Examples of cultural anthropology include:
Exploring how language is learned and shared between cultures through linguistics.
4. ARCHEOLOGY ANTHROPOLOGY
 Archaeological anthropology is the study of past humans and cultures through material remains. It
involves the excavation, analysis and interpretation of artifacts, soils, and cultural processes.
 Examples of types of archaeological sites include campsites, caves, past settlements, monuments,
workplaces, farms, and many more. The most well-known type of material remains are artefacts. These
are objects that were once created or altered by human behavior.

PERSPECTIVE OF ANTHROPOLOGY
 A hallmark is its holistic perspective, understanding humankind in terms of the dynamic interrelationships
of all aspects of human existence.
 The key anthropological perspectives are holism, relativism, comparison, and fieldwork.

HOLISM
 Holism is the perspective on the human condition that assumes that mind, body, individuals, society, and
the environment interpenetrate, and even define one another. In anthropology holism tries to integrate all
that is known about human beings and their activities.

CULTURAL RELATIVISM
 The guiding philosophy of modern anthropology is cultural relativism—the idea that we should seek to
understand another person's beliefs and behaviors from the perspective of their culture rather than our
own.

COMPARATIVE OR COMPARISON
 This is the comparative perspective, the attempt to explain both the similarities and differences among
people in the context of humanity as a whole. Anthropology seeks to uncover the principles governing
human behavior that are applicable to all human communities, not just to a select few of them.

FIELDWORK
 Why is it important to anthropology? Fieldwork is among the most distinctive practices anthropologists
bring to the study of human life in society.
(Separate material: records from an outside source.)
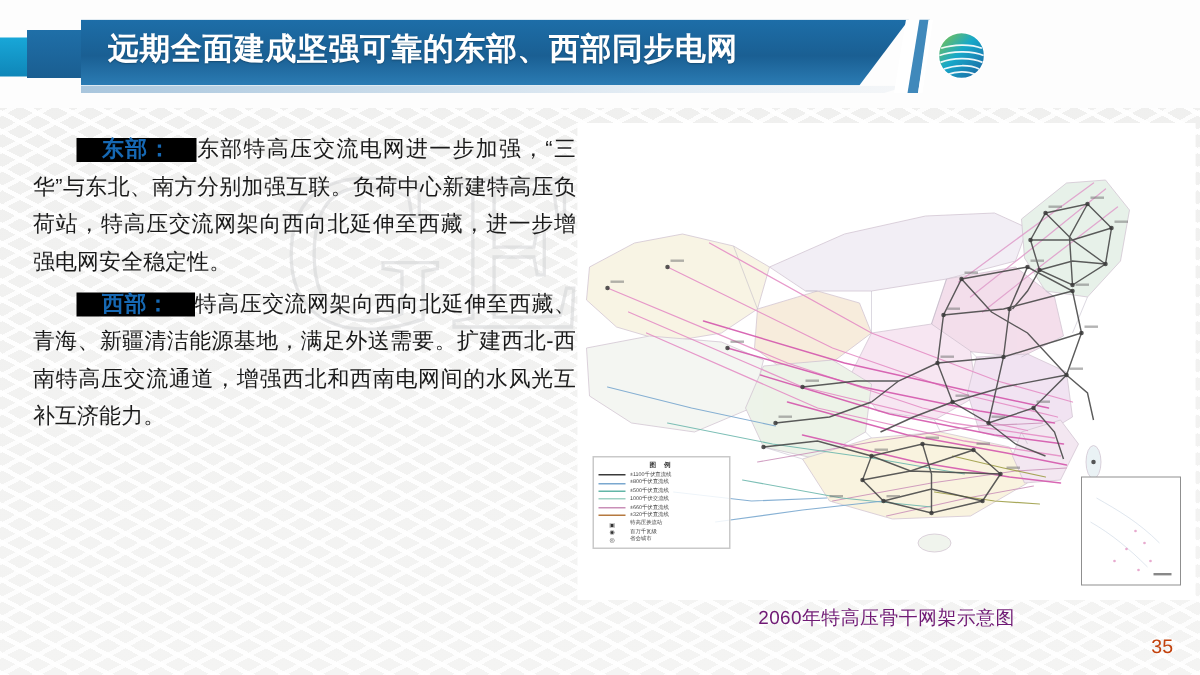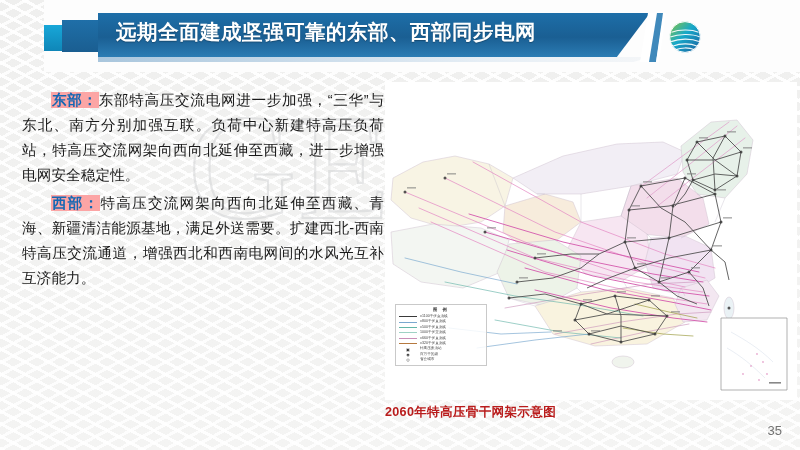--- a/index.html
+++ b/index.html
@@ -72,7 +72,6 @@
     left: 0; top: 0;
     width: 644px; height: 72px;
     z-index: 3;
-    margin-left: 44px;
   }
   
   #header-underlay {

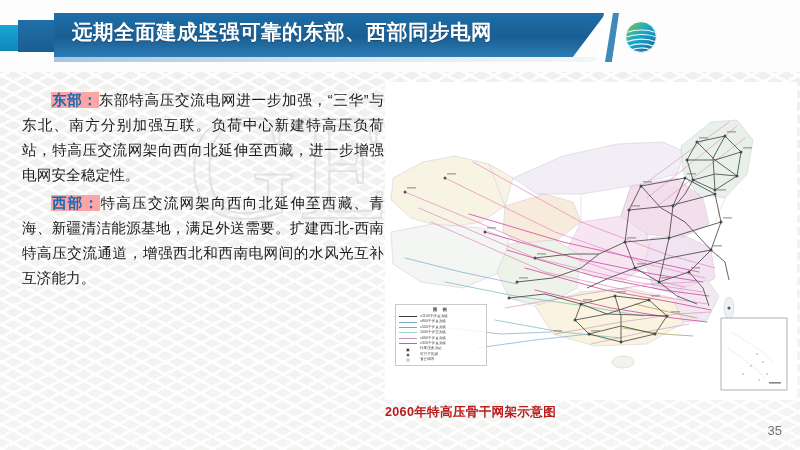--- a/index.html
+++ b/index.html
@@ -182,8 +182,8 @@
   .lead {
     color: #1668b3;
     font-weight: bold;
-    background: #fca5a5;
-    padding: 0 1px;
+    background: #000000;
+    padding: 0 17px;
   }
 
   

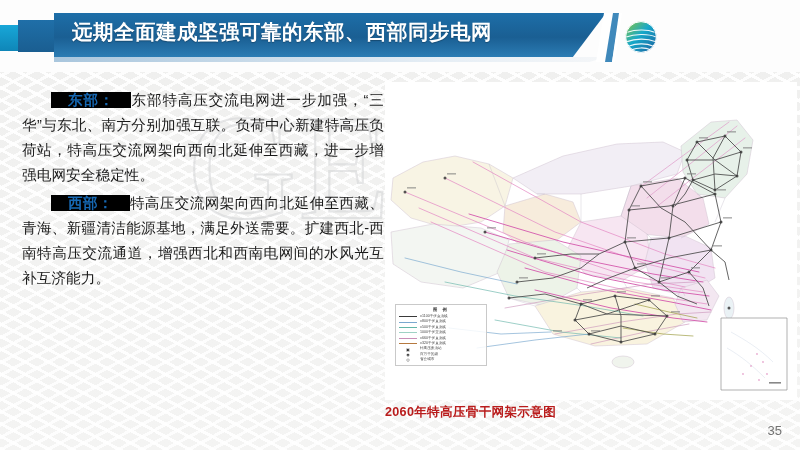--- a/index.html
+++ b/index.html
@@ -246,9 +246,10 @@
     position: absolute;
     left: 385px; top: 404px;
     width: 412px;
+    text-align: center;
     font-size: 12.6px;
-    font-weight: bold;
-    color: #b91c1c;
+    font-weight: normal;
+    color: #701a75;
     z-index: 5;
     letter-spacing: 0.3px;
   }

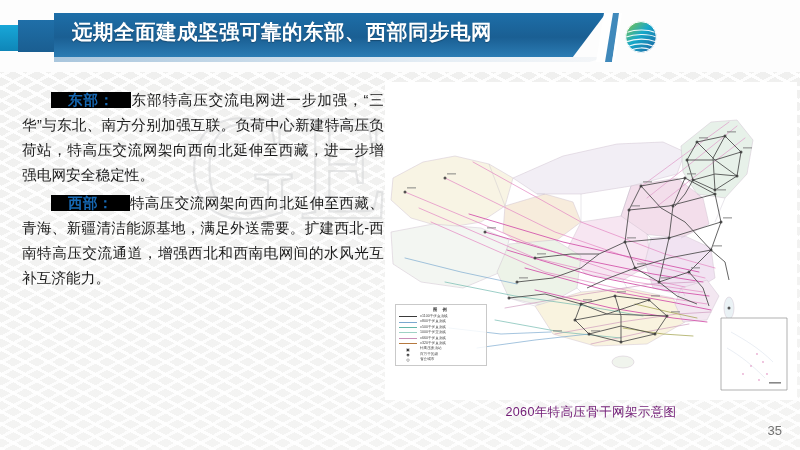--- a/index.html
+++ b/index.html
@@ -257,7 +257,7 @@
     position: absolute;
     right: 18px; bottom: 12px;
     font-size: 13px;
-    color: #737373;
+    color: #c2410c;
     z-index: 5;
   }
 </style>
Through fieldwork, the social anthropologist seeks a detailed
and intimate understanding of the context of social action and relations.

GOAL OF ANTHROPOLOGY
 discover what makes people different from one another.
 Discover what all people have in common.
 Look at your/our own culture more objectively, like an outsider.
 Produce new knowledge and new theories about humankind and human behaviors.
 To understand both our shared humanity and diversity, and engaging with diverse ways of being in the world.

BIOLOGICAL ANTHROPOLOGY
 trace the evolution of our lineage through time in the fossil record, and provide a comparative perspective
on human uniqueness by placing our species in the context of other living organisms.

ARCHEOLOGY ANTHROPOLOGY
 Reconstructing the material world of past societies as fully as possible.
 interpreting the historical significance and cultural meaning of that material world

SOCIAL-CULTURAL ANTHROPOLOGY
 to study the diversity of human societies in time and space, while looking for commonalities across them.

LINGUISTIC ANTHROPOLOGY
 to understand the social and cultural foundations of language itself, while exploring how social and
cultural formations are grounded in linguistic practices.

IMPORTANCE OF ANTHROPOLOGY
 Studying anthropology fosters broad knowledge of other cultures, skills in observation and analysis,
critical thinking, clear communication, and applied problem-solving. Anthropology encourages us to
extend our perspectives beyond familiar social contexts to view things from the perspectives of others.